This was incredible, thank you! I am really interested in the methods that bring these results because studies are very specific and people water them down to almost incorrect information.
Any plans to ask researchers about how they create their study groups?
The group sizes seem small. For example, in SGF#1 the study was between 9 and 12 people. I can’t get access to AskerJ’s original glucose:fructose study, but a reproduction[0] mentioned the sample size (9 people). I’ve read several of the studies linked from Ask a Coach, and the sample sizes are almost always less than 20 people.
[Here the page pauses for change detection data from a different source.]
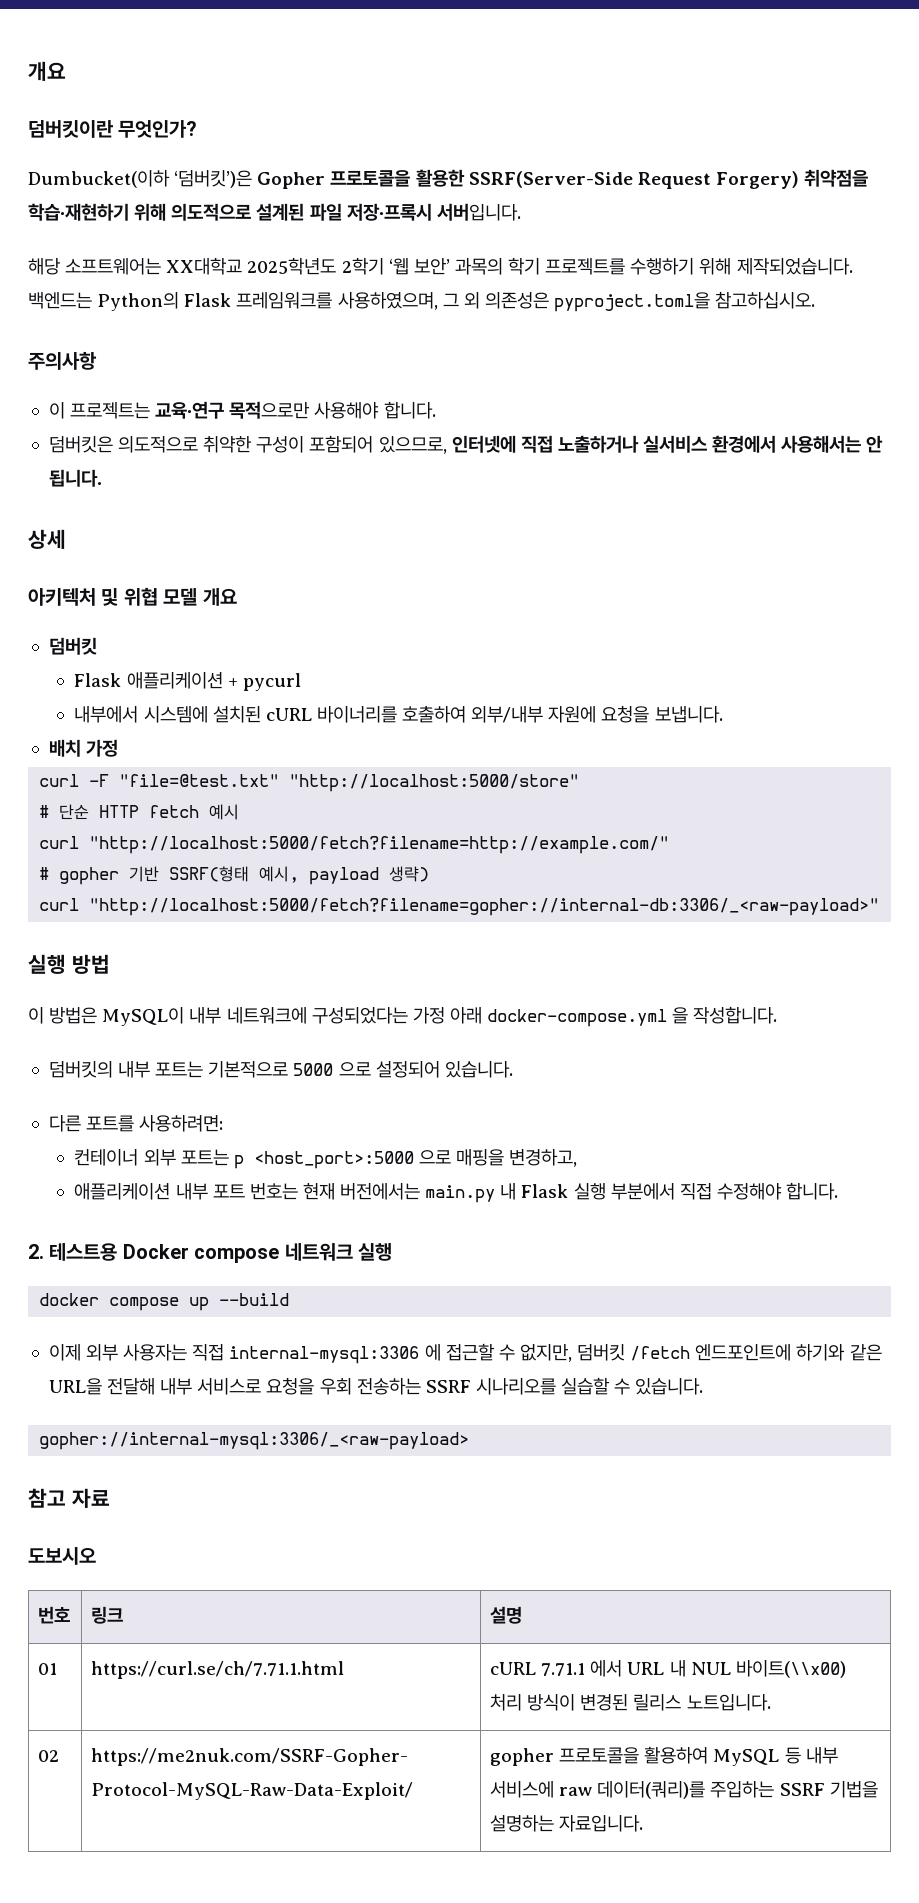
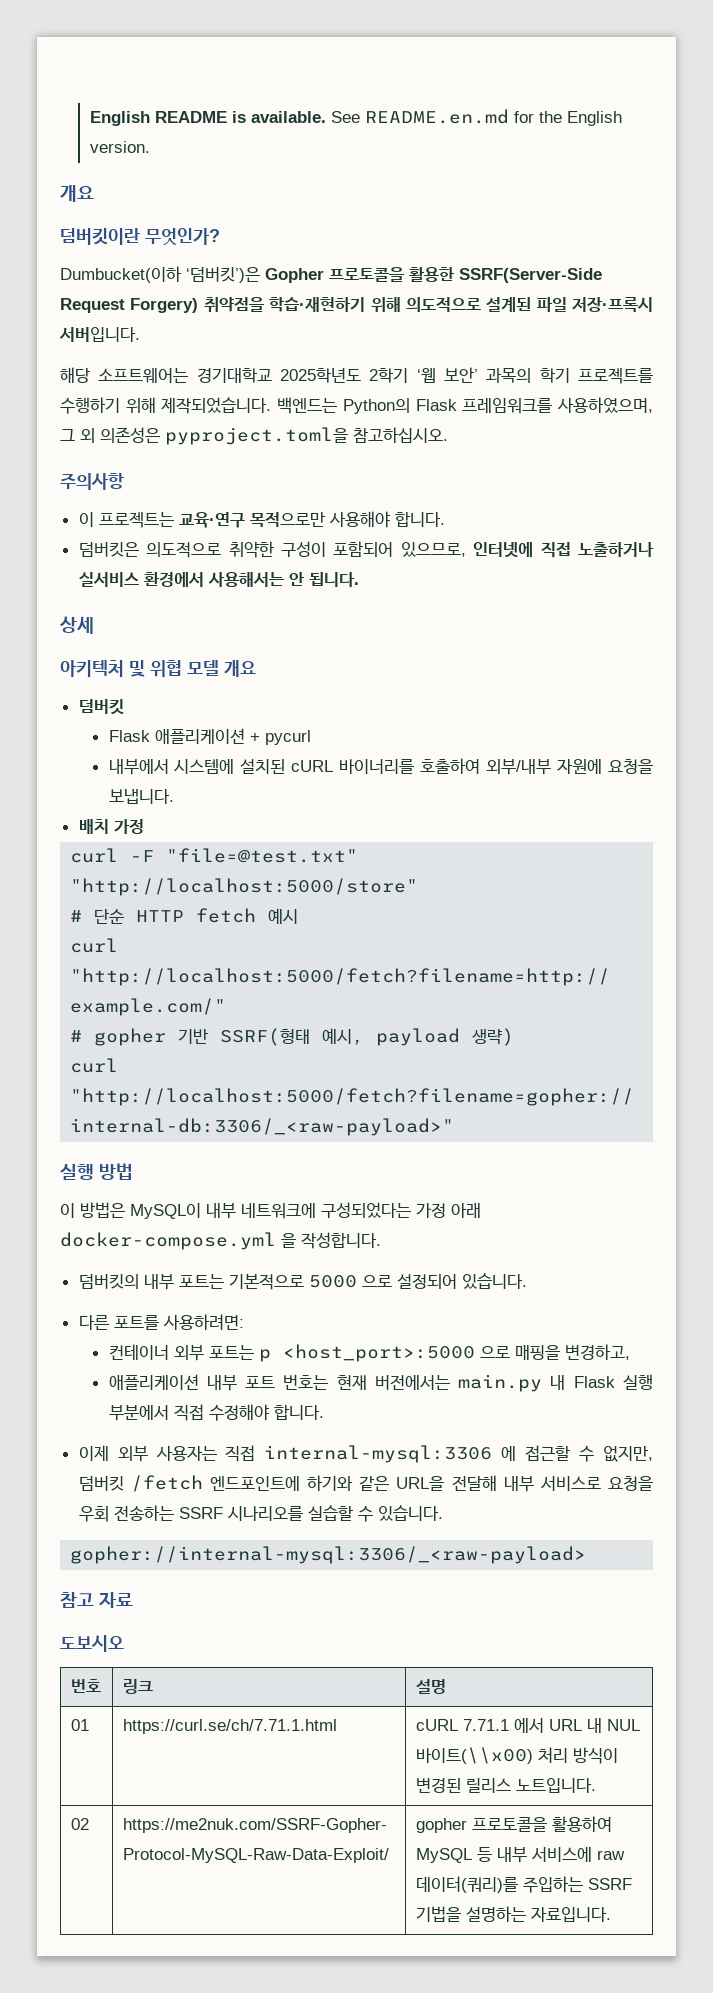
+ English README is available. See README.en.md for the English version.
- 해당 소프트웨어는 XX대학교 2025학년도 2학기 ‘웹 보안’ 과목의 학기 프로젝트를 수행하기 위해 제작되었습니다.
+ 해당 소프트웨어는 경기대학교 2025학년도 2학기 ‘웹 보안’ 과목의 학기 프로젝트를 수행하기 위해 제작되었습니다.
- 2. 테스트용 Docker compose 네트워크 실행
- docker compose up --build

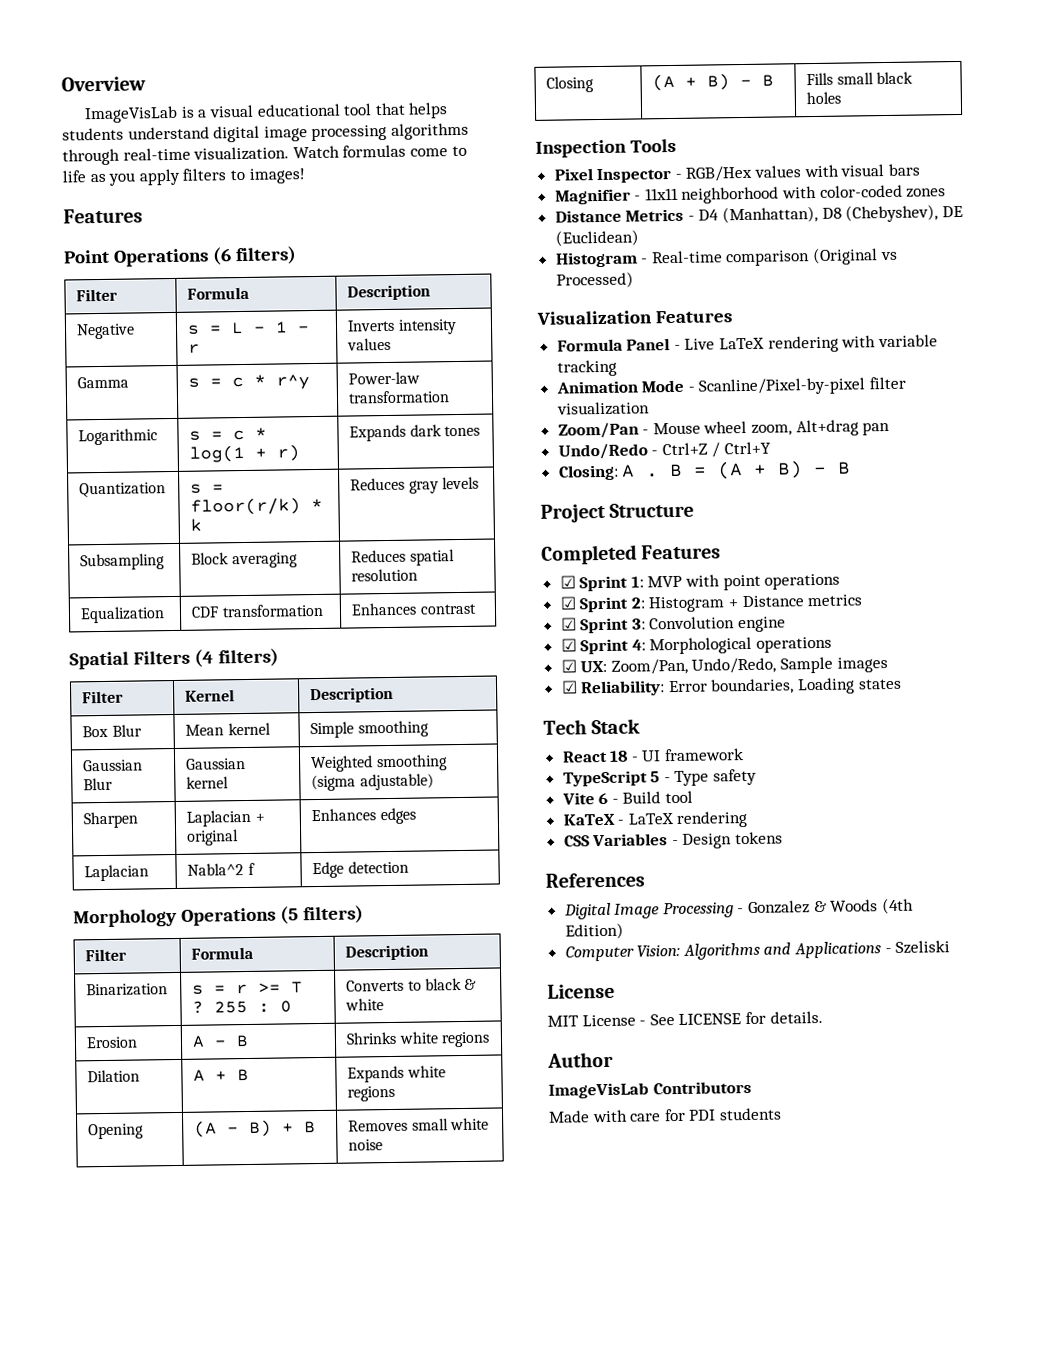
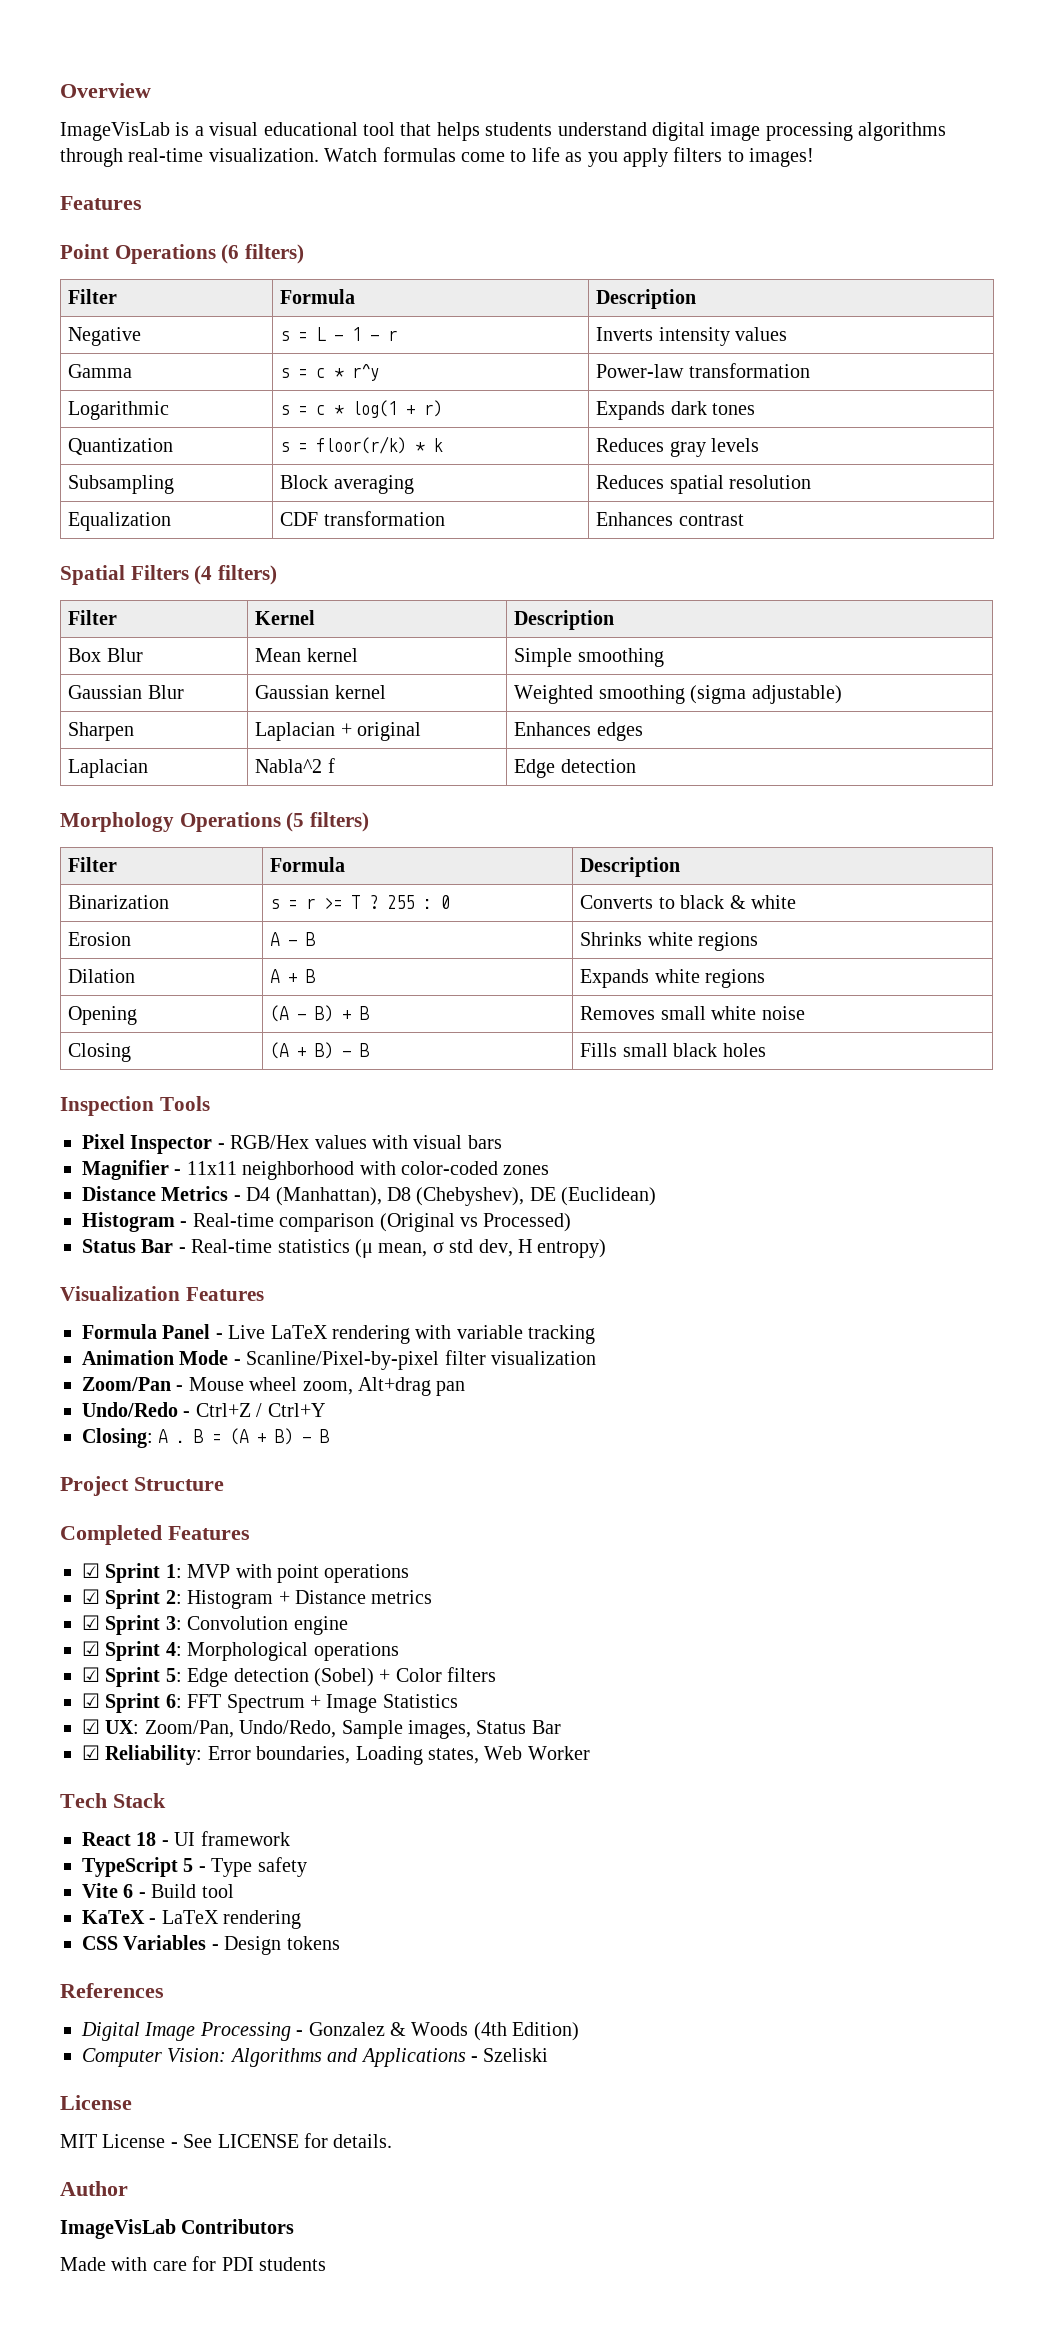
+ Status Bar - Real-time statistics (μ mean, σ std dev, H entropy)
+ ☑ Sprint 5: Edge detection (Sobel) + Color filters
+ ☑ Sprint 6: FFT Spectrum + Image Statistics
- ☑ UX: Zoom/Pan, Undo/Redo, Sample images
+ ☑ UX: Zoom/Pan, Undo/Redo, Sample images, Status Bar
- ☑ Reliability: Error boundaries, Loading states
+ ☑ Reliability: Error boundaries, Loading states, Web Worker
I don’t want to give away anything from SGF#2, but that is the reason these small sample sizes worry me.
Also, the labels used for these people are “amateur athlete” or “well trained” or “competitive cyclist” or “recreational athlete”.
Question 1: Are these study sizes really enough to generalize to a population? I am not good at statistics; I really don’t know. It just seems really small.
Question 2: Are there standard terms for the subjects of these studies? Is Cat5 a “competitive cyclist”? I certainly compete, but not if its rainy.
I enjoyed SGF #1. I think it was a good mix of technical / medical / scientific while also making it practical. Looking forward to SGF #2, especially since I make my own mix.
It’s about confidence levels and the practicalities of researching. If you can’t get 100,000 people to take part, you just can’t. So you state the limitations of your study and assumptions, and be specific about your conclusions - we found that for a population of 20 male middle aged amateur cyclists who had been training at least an average of 4 hours per week for the previous 6 months that when they did X we saw a strong correlation of Y…or something like that.
I don’t believe so, they should state their terms in the study itself.
Thanks for posting - I had missed these entirely. I listened to episode 2, the glucose/fructose one this morning. I think the takeaway of most interest to me was that you’ll feel better and less fatigued from fuelling during workouts.
I watched this on YouTube and it confused me a bit.
I had always thought it was best to train cool to get the most out of workouts, then do heat adaptation training separate. The episode seemed to suggest doing tempo work in the heat, is that correct? And was 5 days a week for 1h20min just what the study protocol was, or is that the recommendation? I was thinking of just hopping in a sauna 2-3 days a week for 30-45 min a few weeks out from an event, but now that seems inadequate.